> [Directions for this task]
Starting at the first line of the records below, reproduce every line up to and including the line with "absolute; left: 113px;", but leave out all pictures.

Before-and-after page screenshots
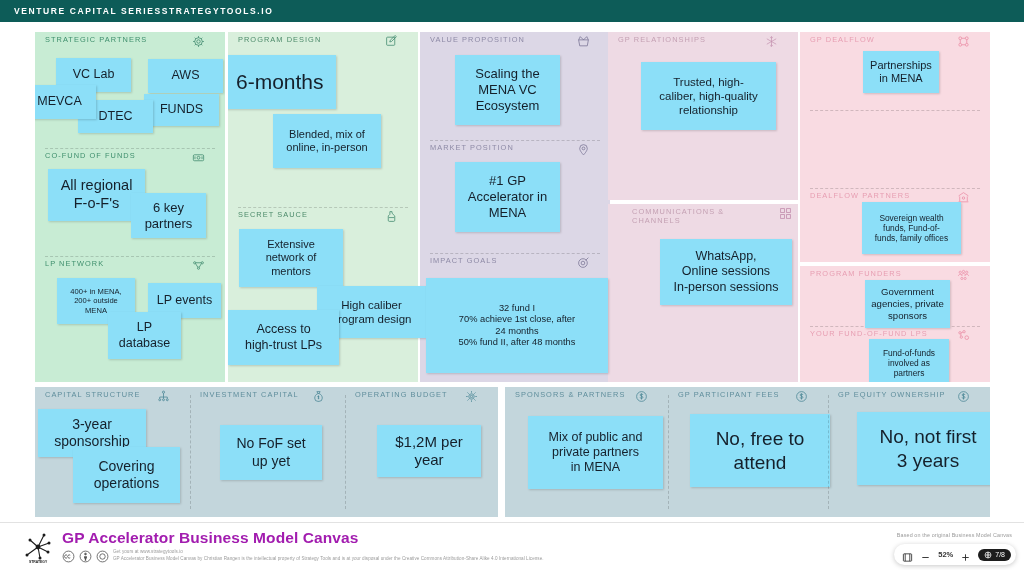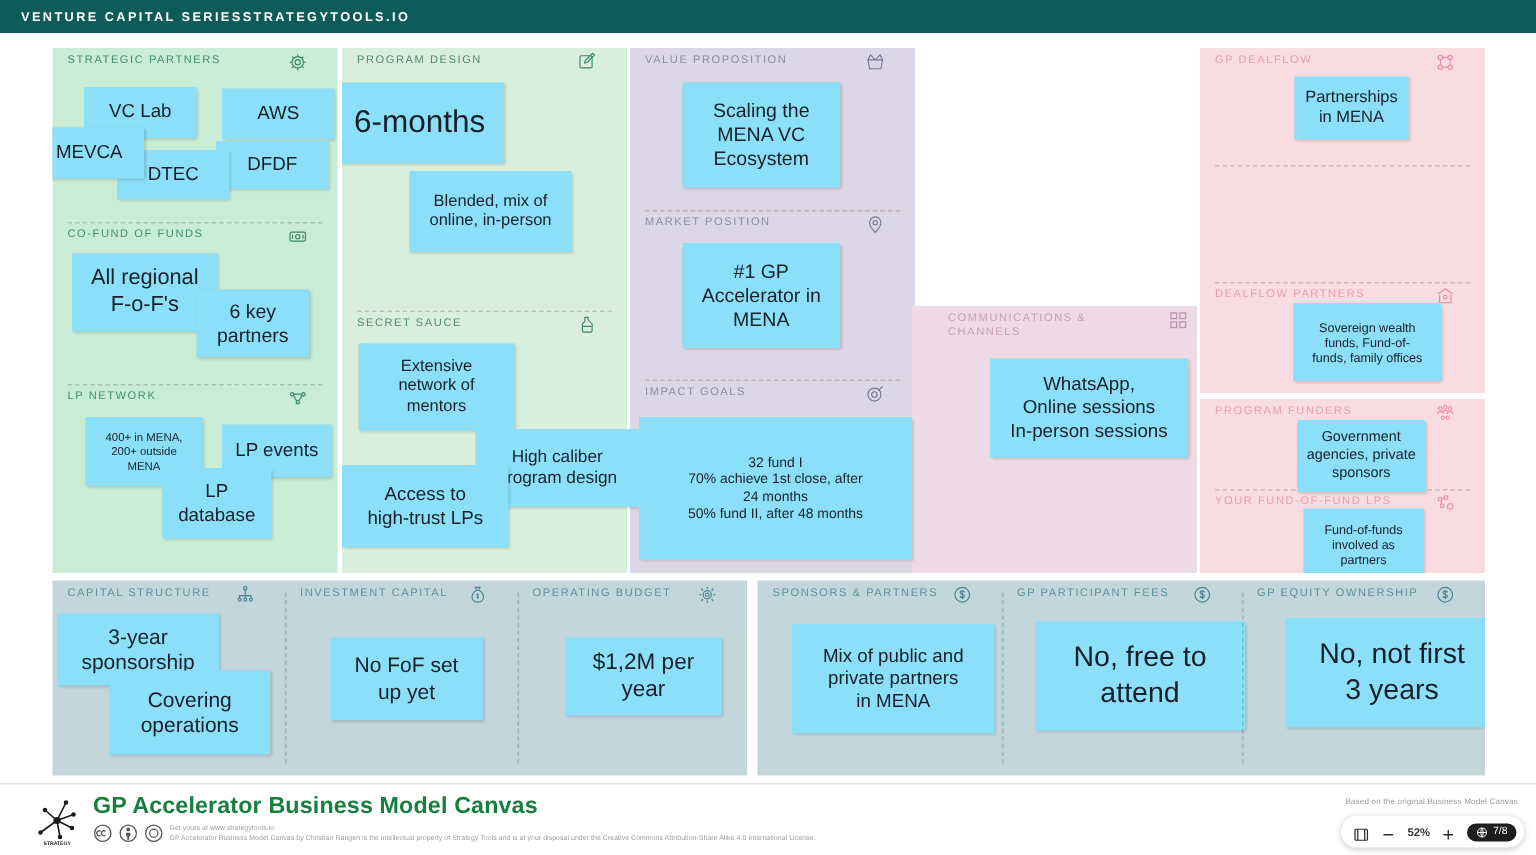--- a/index.html
+++ b/index.html
@@ -57,21 +57,21 @@
     white-space: pre-line;
   }
 
   
   .footer {
     position: absolute; left: 0; top: 522px; width: 1024px; height: 48px;
     background: #ffffff; border-top: 1px solid #e2e2e2;
   }
   .footer-title {
     position: absolute; left: 62px; top: 6px;
-    font-size: 15.5px; font-weight: bold; color: #15803d; letter-spacing: .1px;
+    font-size: 15.5px; font-weight: bold; color: #a21caf; letter-spacing: .1px;
   }
   .logo { position: absolute; left: 18px; top: 5px; width: 40px; height: 38px; }
   .cc-row { position: absolute; left: 62px; top: 26px; display: flex; align-items: center; gap: 4px; }
   .cc { width: 13px; height: 13px; }
   .legal { position: absolute; left: 113px; top: 25px; }
   .legal div { font-size: 4.6px; color: #9b9b9b; line-height: 7.2px; letter-spacing: .05px; }
   .based {
     position: absolute; right: 12px; top: 9px;
     font-size: 5.4px; color: #9b9b9b; letter-spacing: .12px;
   }
@@ -107,21 +107,21 @@
           <span class="ico">
             <svg viewBox="0 0 24 24" fill="none" stroke="#2f7d62" stroke-width="1.4">
                 <circle cx="12" cy="12" r="7"></circle>
                 <circle cx="12" cy="12" r="3.2"></circle>
                 <path d="M12 2v3M12 19v3M2 12h3M19 12h3M5 5l2 2M17 17l2 2M19 5l-2 2M7 17l-2 2"></path>
               </svg>
           </span>
         </div>
         <div class="note" style="left:21px;top:26px;width:75px;height:34px;font-size:12.5px;">VC Lab</div>
         <div class="note" style="left:113px;top:27px;width:75px;height:34px;font-size:12.5px;">AWS</div>
-        <div class="note" style="left:109px;top:62px;width:75px;height:32px;font-size:12.5px;">DFDF</div>
+        <div class="note" style="left:109px;top:62px;width:75px;height:32px;font-size:12.5px;">FUNDS</div>
         <div class="note" style="left:43px;top:68px;width:75px;height:33px;font-size:12.5px;">DTEC</div>
         <div class="note" style="left:-12px;top:53px;width:73px;height:34px;font-size:12.5px;">MEVCA</div>
       </div>
       <div class="dash-h" style="left:10px;top:116px;width:170px;"></div>
 
       <div class="sect" style="left:0;top:116px;width:190px;height:108px;">
         <div class="sect-head">
           <div class="sect-title" style="color:#3f8f6d;">CO-FUND OF FUNDS</div>
           <span class="ico">
             <svg viewBox="0 0 24 24" fill="none" stroke="#2f7d62" stroke-width="1.4">
@@ -241,20 +241,35 @@
               </svg>
           </span>
         </div>
       </div>
     </div>
     <div class="note" style="left:426px;top:256px;width:182px;height:95px;font-size:9.3px;z-index:6;">32 fund I
 70% achieve 1st close, after
 24 months
 50% fund II, after 48 months</div>
 
+    <div class="pane" style="left:608px;top:10px;width:190px;height:168px;background:#eedae4;">
+      <div class="sect" style="left:0;top:0;width:190px;height:168px;">
+        <div class="sect-head">
+          <div class="sect-title" style="color:#c4a0b3;">GP RELATIONSHIPS</div>
+          <span class="ico">
+            <svg viewBox="0 0 24 24" fill="none" stroke="#c08bab" stroke-width="1.3">
+                <path d="M12 2v20M3.3 7l17.4 10M3.3 17 20.7 7M12 6l-2.5-2.5M12 6l2.5-2.5M12 18l-2.5 2.5M12 18l2.5 2.5"></path>
+              </svg>
+          </span>
+        </div>
+        <div class="note" style="left:33px;top:30px;width:135px;height:68px;font-size:11.5px;">Trusted, high-
+caliber, high-quality
+relationship</div>
+      </div>
+    </div>
 
     <div class="pane" style="left:608px;top:182px;width:190px;height:178px;background:#eedae4;">
       <div class="sect" style="left:14px;top:0;width:190px;height:144px;">
         <div class="sect-head" style="align-items:flex-start;">
           <div class="sect-title" style="color:#c4a0b3;white-space:pre-line;">COMMUNICATIONS &amp;
 CHANNELS</div>
           <span class="ico">
             <svg viewBox="0 0 24 24" fill="none" stroke="#c08bab" stroke-width="1.6">
                 <rect x="3" y="3" width="7" height="7"></rect>
                 <rect x="14" y="3" width="7" height="7"></rect>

> [Problem solution]
--- a/index.html
+++ b/index.html
@@ -57,21 +57,21 @@
     white-space: pre-line;
   }
 
   
   .footer {
     position: absolute; left: 0; top: 522px; width: 1024px; height: 48px;
     background: #ffffff; border-top: 1px solid #e2e2e2;
   }
   .footer-title {
     position: absolute; left: 62px; top: 6px;
-    font-size: 15.5px; font-weight: bold; color: #15803d; letter-spacing: .1px;
+    font-size: 15.5px; font-weight: bold; color: #a21caf; letter-spacing: .1px;
   }
   .logo { position: absolute; left: 18px; top: 5px; width: 40px; height: 38px; }
   .cc-row { position: absolute; left: 62px; top: 26px; display: flex; align-items: center; gap: 4px; }
   .cc { width: 13px; height: 13px; }
   .legal { position: absolute; left: 113px; top: 25px; }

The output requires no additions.